Now not the time for change from Labour, says Eluned Morgan as party trails in polls

David DeansWales political reporter
News imagePA Media Eluned Morgan is stood talking, wearing a purple and red jacket, a white bouse and a gold necklace. She is wearing red shiny glasses with light red spots on the arms, and earrings.PA Media
The Welsh first minister has argued voters should stick with her Labour party during a time of "global instability"

First Minister Eluned Morgan says "now is not the time for change" as her Labour party trails in the polls for Wales' Senedd election.

Morgan said that in a world of "global instability" voters should stick with the party that has run Wales' government since 1999.

Opinion polls suggest voters do not agree with her - with three recent surveys placing Labour in third behind Plaid Cymru and Reform UK.

In an interview with BBC Wales the first minister also said a freeze on recruiting NHS staff in Wales, which has seen some students looking abroad for work, is because the health service is now better at retaining staff.

Morgan was asked on BBC Radio Wales Breakfast on Wednesday why her party was promising to make council tax fairer after the election but did not do while in government.

She said: "I think it's really important to recognise that actually people are under pressure at the moment and what we need is stability.

"We have massive instability and now is not the time for change."

Pressed on whether she understood why Labour was third in the polls, she said: "Incumbency is difficult and the longer you're in the more difficult it gets. That's a natural situation."

On NHS waiting lists, she suggested other parties would not know how to get them down.

"When you get new parties who don't know the system, don't know how to do it, there will be a halt to progress and I fear that's what's likely to happen if you get new governments," she said.

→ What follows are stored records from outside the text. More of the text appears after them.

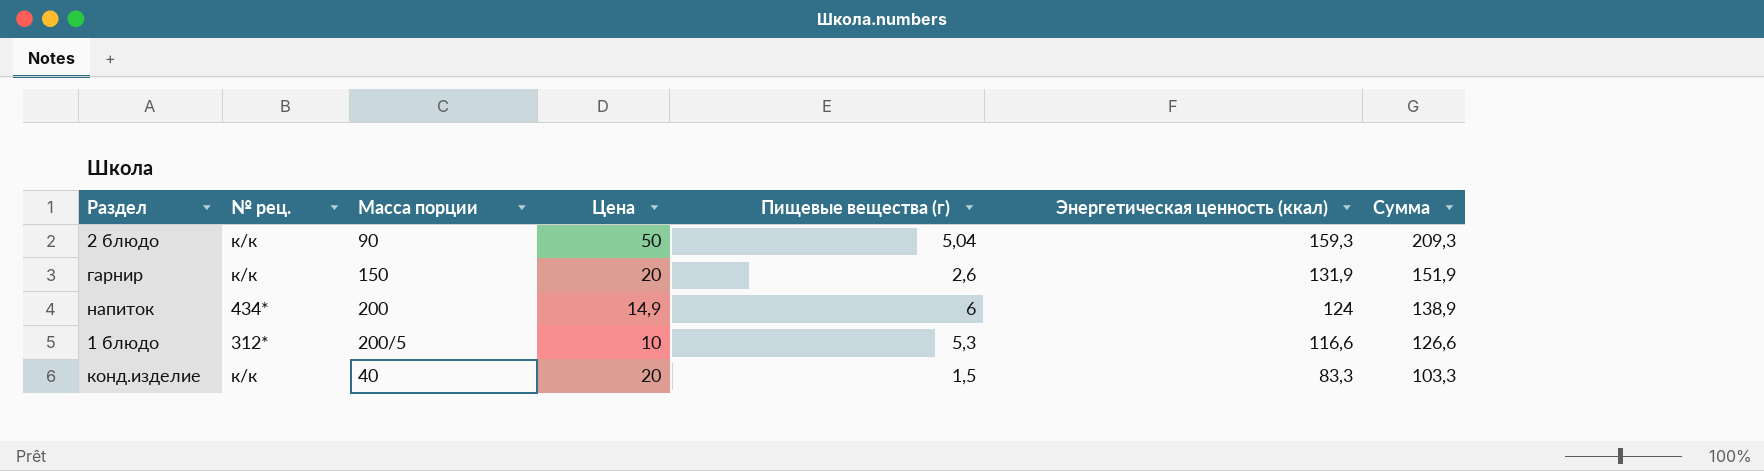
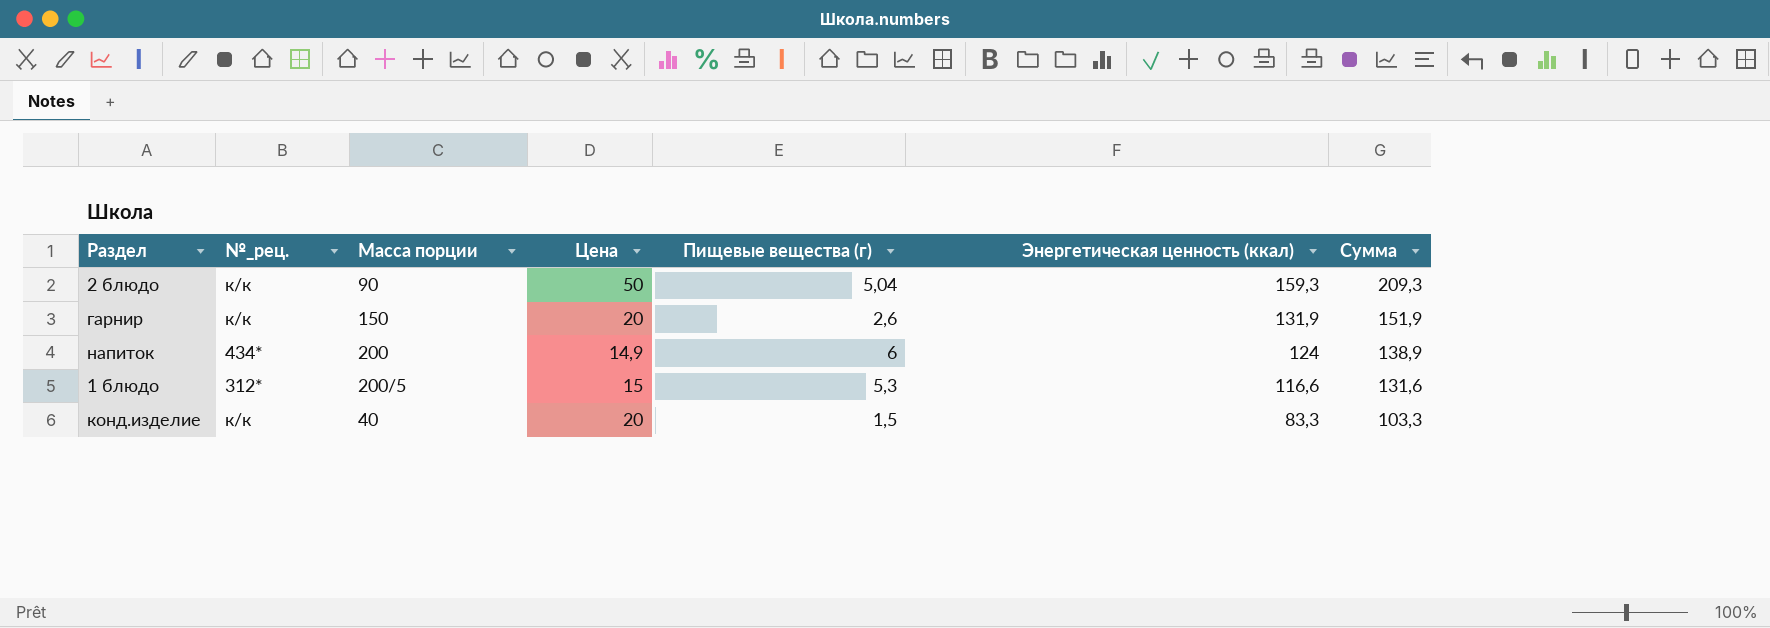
column name: № рец. -> №_рец.
1 блюдо | Цена: 10 -> 15
1 блюдо | Сумма: 126,6 -> 131,6

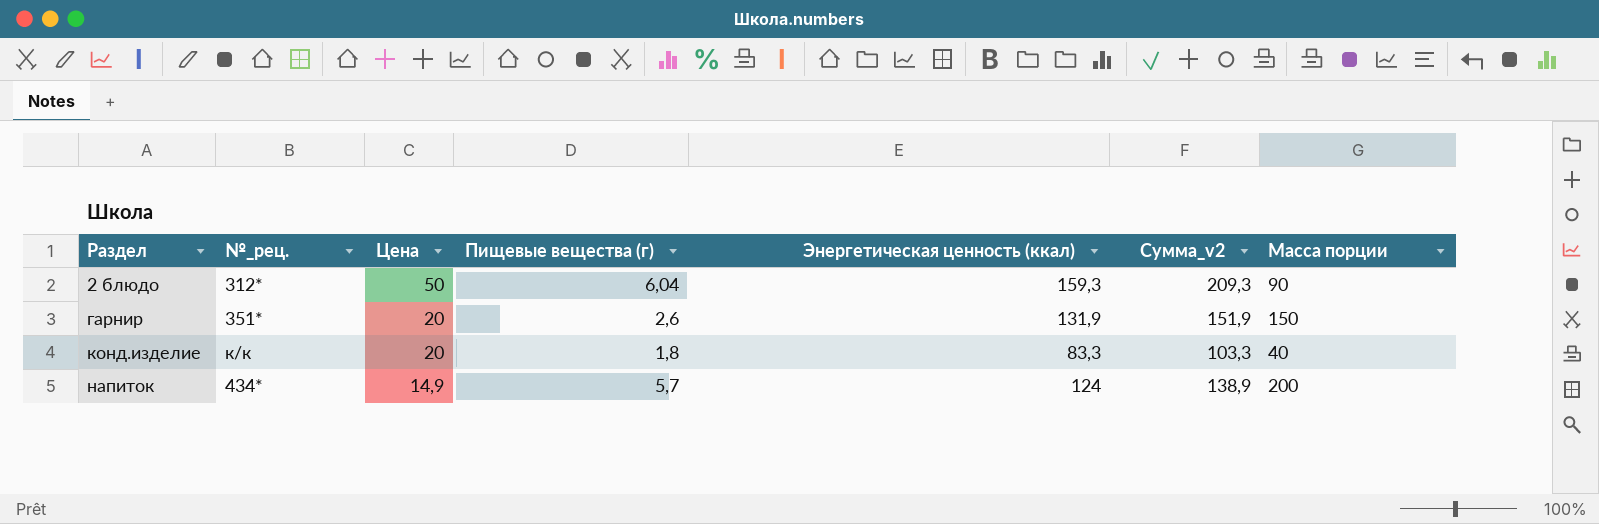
row order: Энергетическая ценность (ккал) descending -> Раздел ascending
column name: Сумма -> Сумма_v2
column Масса порции | position: 3 -> 7
row 1 блюдо: 312* | 200/5 | 15 | 5,3 | 116,6 | 131,6 -> none
2 блюдо | №_рец.: к/к -> 312*
2 блюдо | Пищевые вещества (г): 5,04 -> 6,04
гарнир | №_рец.: к/к -> 351*
конд.изделие | Пищевые вещества (г): 1,5 -> 1,8
напиток | Пищевые вещества (г): 6 -> 5,7

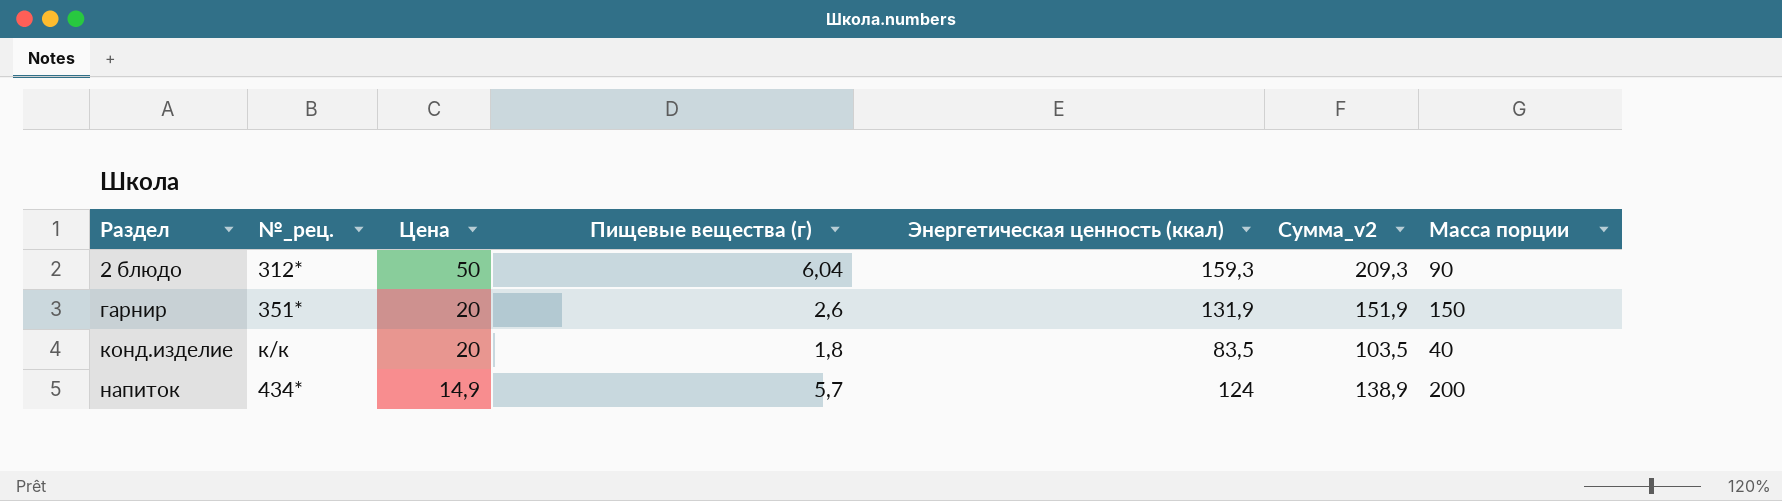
конд.изделие | Энергетическая ценность (ккал): 83,3 -> 83,5
конд.изделие | Сумма_v2: 103,3 -> 103,5

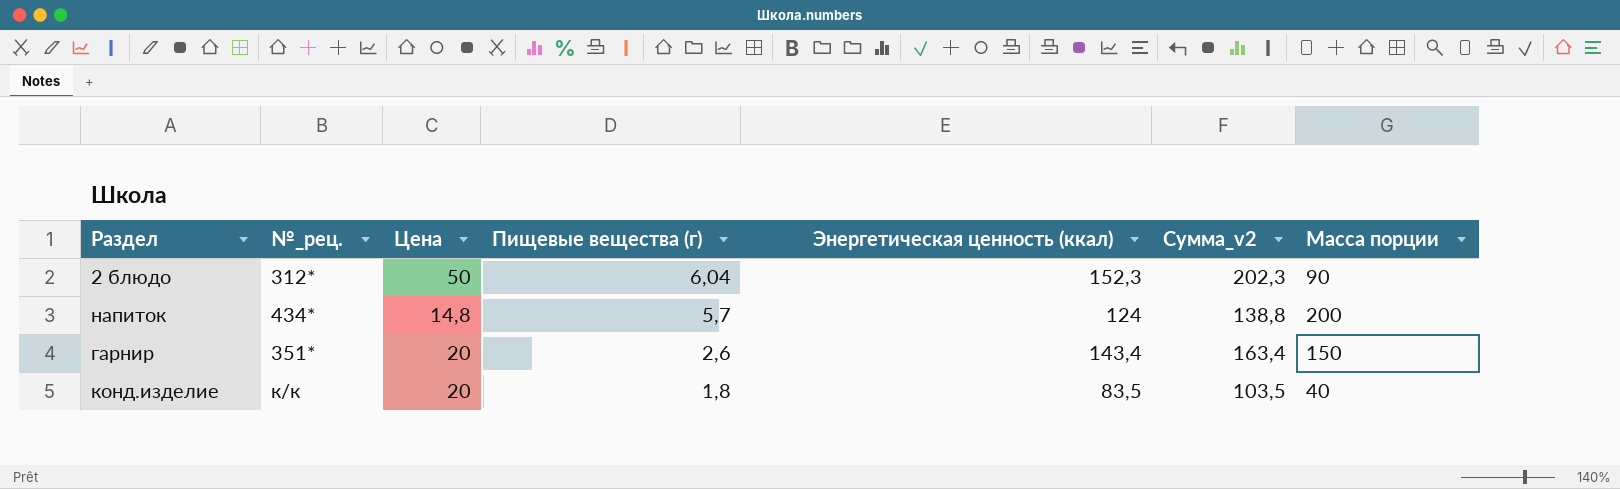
row order: Раздел ascending -> Пищевые вещества (г) descending
2 блюдо | Энергетическая ценность (ккал): 159,3 -> 152,3
2 блюдо | Сумма_v2: 209,3 -> 202,3
напиток | Цена: 14,9 -> 14,8
напиток | Сумма_v2: 138,9 -> 138,8
гарнир | Энергетическая ценность (ккал): 131,9 -> 143,4
гарнир | Сумма_v2: 151,9 -> 163,4

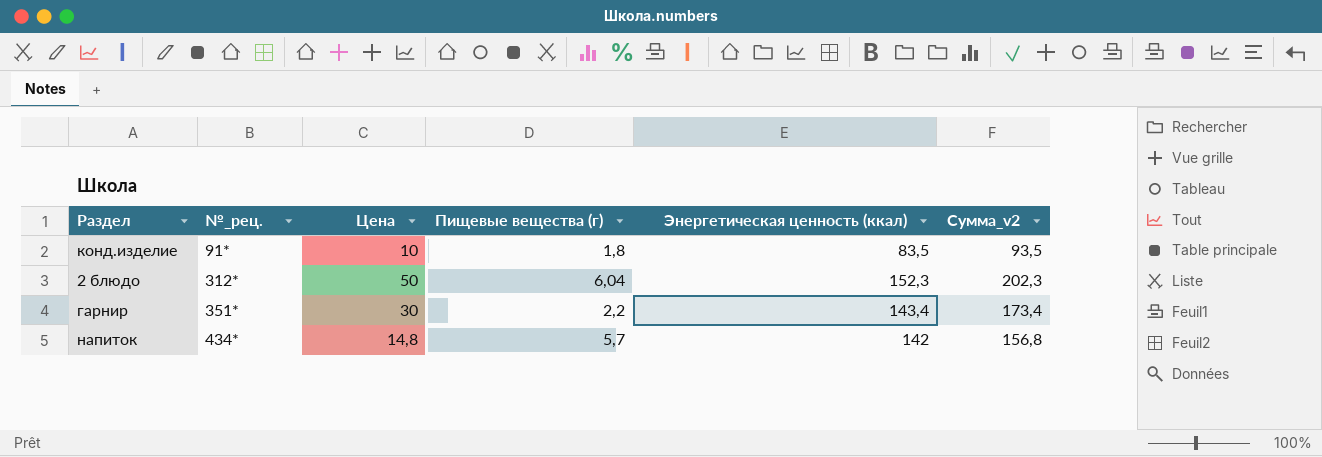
row order: Пищевые вещества (г) descending -> №_рец. ascending
column Масса порции | position: 7 -> none
конд.изделие | №_рец.: к/к -> 91*
конд.изделие | Цена: 20 -> 10
конд.изделие | Сумма_v2: 103,5 -> 93,5
гарнир | Цена: 20 -> 30
гарнир | Пищевые вещества (г): 2,6 -> 2,2
гарнир | Сумма_v2: 163,4 -> 173,4
напиток | Энергетическая ценность (ккал): 124 -> 142
напиток | Сумма_v2: 138,8 -> 156,8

Morgan said there was "significant progress" in reducing waiting lists in Wales, but said they did not know if she would meet her own targets - with official figures due to be published on Thursday.

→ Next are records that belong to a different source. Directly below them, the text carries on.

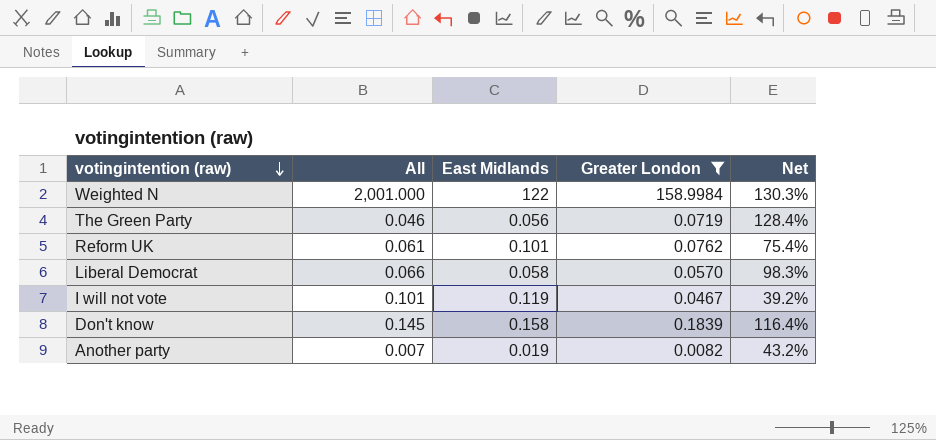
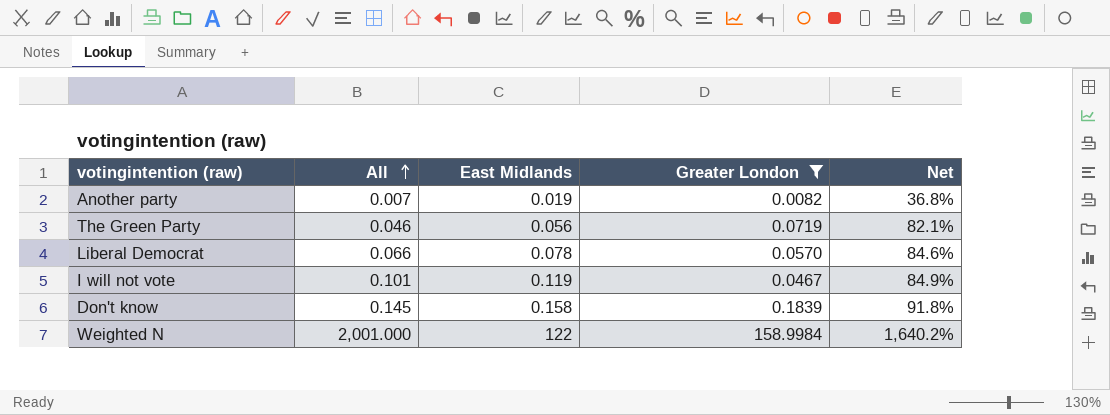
row order: votingintention (raw) descending -> All ascending
column Net | formula: [Greater London] / [East Midlands] -> [All] / [East Midlands]
row Reform UK: 0.061 | 0.101 | 0.0762 | 75.4% -> none
Liberal Democrat | East Midlands: 0.058 -> 0.078

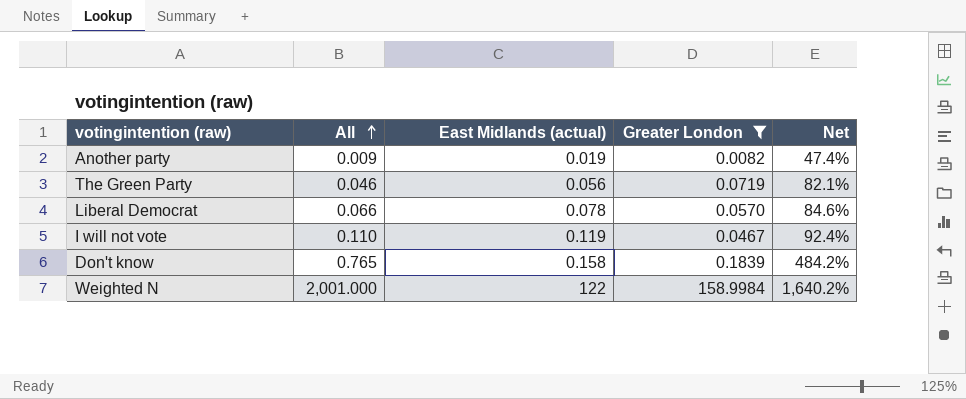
column name: East Midlands -> East Midlands (actual)
Another party | All: 0.007 -> 0.009
Another party | Net: 36.8% -> 47.4%
I will not vote | All: 0.101 -> 0.110
I will not vote | Net: 84.9% -> 92.4%
Don't know | All: 0.145 -> 0.765
Don't know | Net: 91.8% -> 484.2%

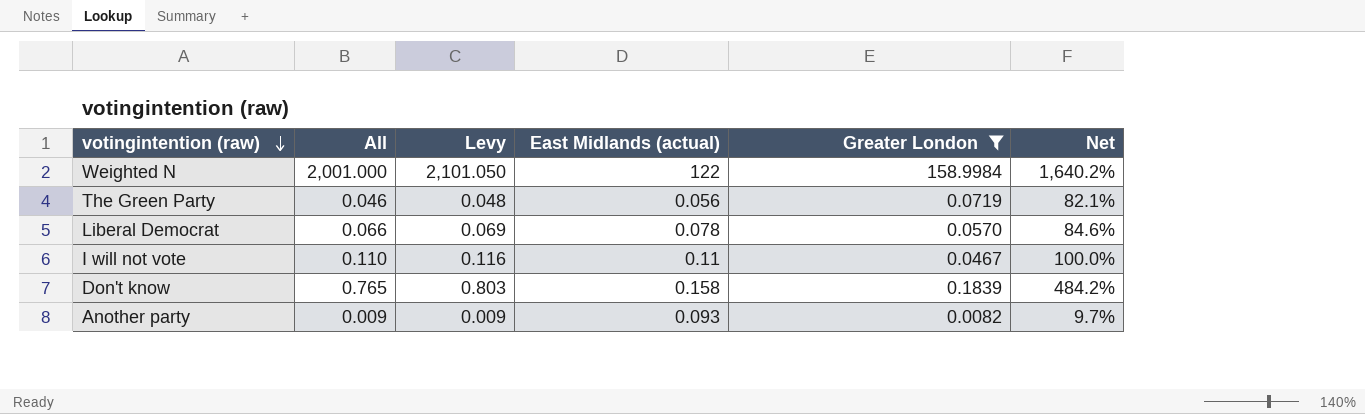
row order: All ascending -> votingintention (raw) descending
column Levy | formula: none -> [All] * 1.05
I will not vote | East Midlands (actual): 0.119 -> 0.11
I will not vote | Net: 92.4% -> 100.0%
Another party | East Midlands (actual): 0.019 -> 0.093
Another party | Net: 47.4% -> 9.7%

The Welsh government had promised to cut waiting lists by 200,000, eliminating waits of two years or more, and making sure nobody is waiting more than eight weeks for a diagnostic tests.

The number of people waiting for treatment did see a record drop in January, but the number of patients waiting longer than the target times for both diagnostics and therapies had risen.

Morgan also argued that the NHS recruitment freeze which has seen the Welsh government come under fire for in recent weeks had arisen from an improvement in how staff are retained in the health service.

"We have increased the numbers very significantly in the NHS. We had very high levels of agency workers in the NHS," she said.

"The fact is those have come tumbling down. We have much better retention rates, and that is the reason why we're in this situation.

"It's because, ironically, things have become better and clearly there is knock-on effect.

"I do understand why people in those situations be very frustrated. I'm very confident that when you've got 112,000 people working in the NHS, there is always staff turnover and there will be opportunities for these people in future."